Guest Author
Guest Author
Dan Baron Cohen is a community-based arts-educator and cultural activist from Wales, who lives and works in Brazil. After sustained collaborations with post-industrial communities in northern England and South Wales, and with conflicted communities in the north of Ireland, Dan moved to Brazil to collaborate with the landless, indigenous and communities centered around trade-unions and universities.
His past twelve years have been dedicated to the popularization of arts-based pedagogies of cultural education for transformation. His ‘transformance’ pedagogy has been taught as undergraduate and post-graduate courses in Europe, Asia, Latin America and Africa and applied in marginalized communities to nurture democratic and sustainable urban renewal, ‘solidarity police’, and the advocacy for a new paradigm of education for transformation, based on the arts.
Dan was President of the International Drama-Education Association (IDEA) from 2004-2010 and Chair of the World Alliance for Arts Education from 2006-2010. He is a member of the International Council of the World Social Forum and an adviser to the Brazilian Ministry of Culture. He has published plays, numerous articles and books on arts education.
The below initial paragraph is from his article titled Towards a Pedagogy of Transformance.
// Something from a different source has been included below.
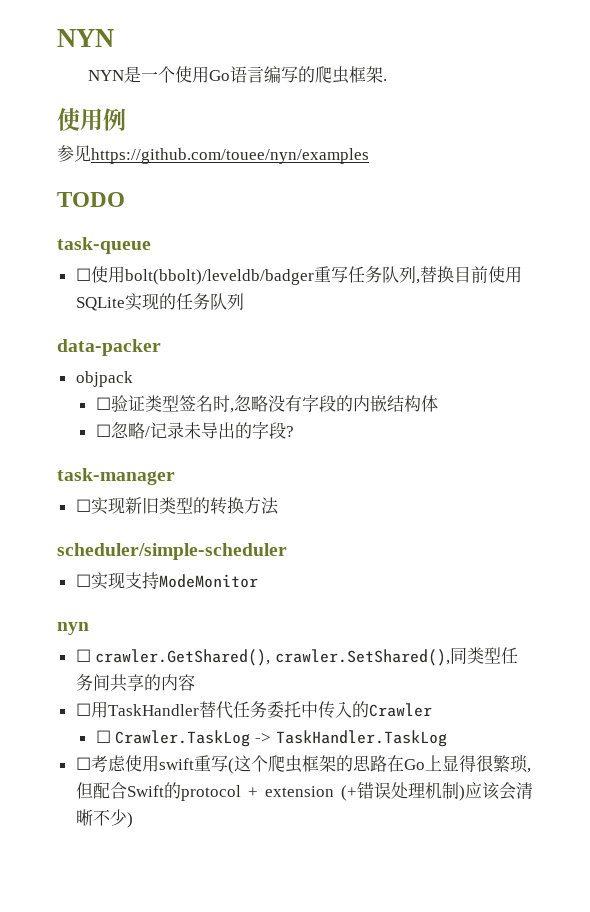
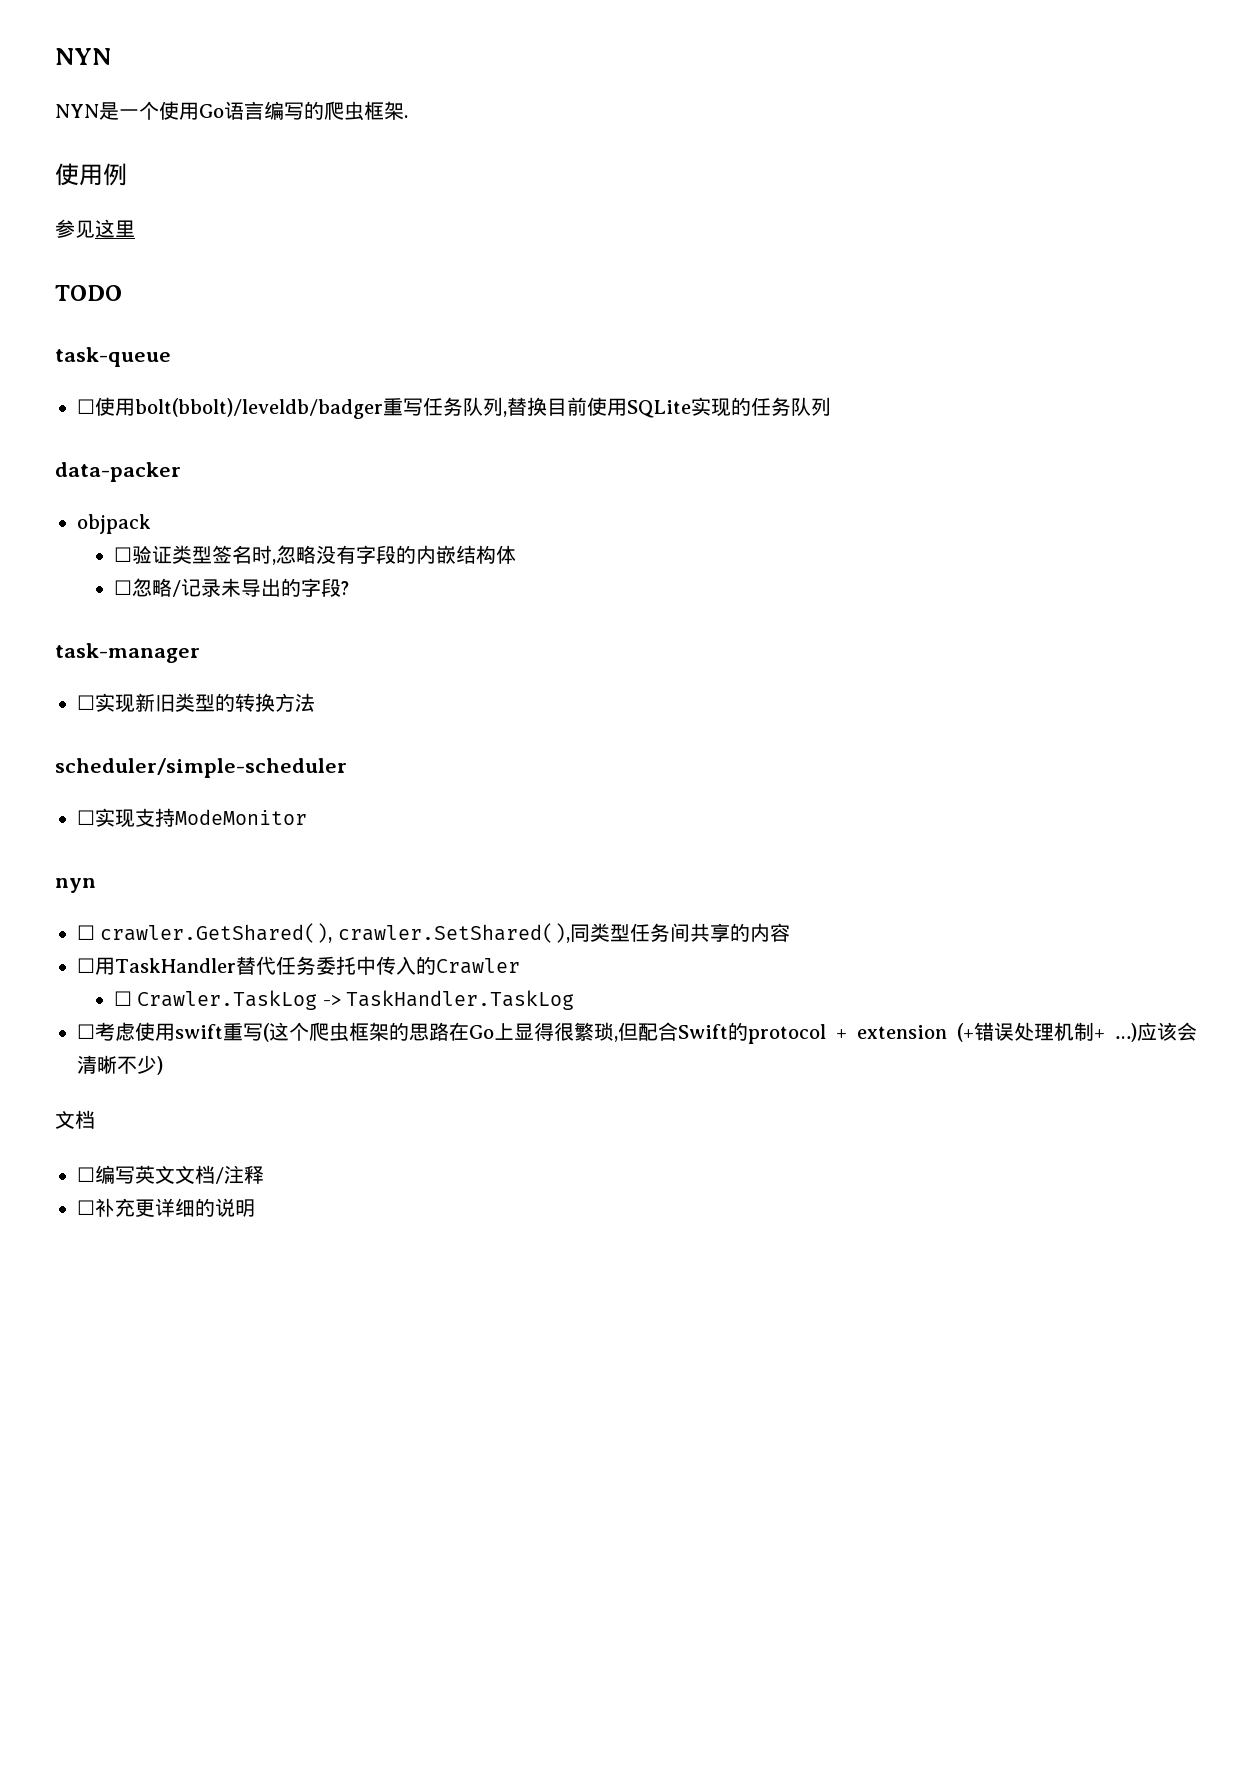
[91,148,369,164] https://github.com/touee/nyn/examples -> [95,219,135,238] 这里
[459,785,466,801] ) -> [1094,1023,1137,1042] + …)
(133, 820) none -> [55,1110,95,1129] [77,1165,264,1184] [77,1198,255,1217] // 文档 // ☐编写英文文档/注释 // ☐补充更详细的说明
I believe the artistic languages – of theatre, particularly – contain the most useful tools for revealing and distancing us from the contradictions within our subjectivities and our ‘structures of feeling’, towards the development of new reflexive, independent and cooperative subjectivities. I am not proposing that theatre can solve the world, nor offer a new methodology. Nor am I proposing that what I understand to be ‘cultural literacy’ can alone transform the aesthetics of individualism and competition – the cultural forms that presently mutilate our subjectivity, define how we see and feel, and threaten the very future of the world – into an aesthetics of cooperation.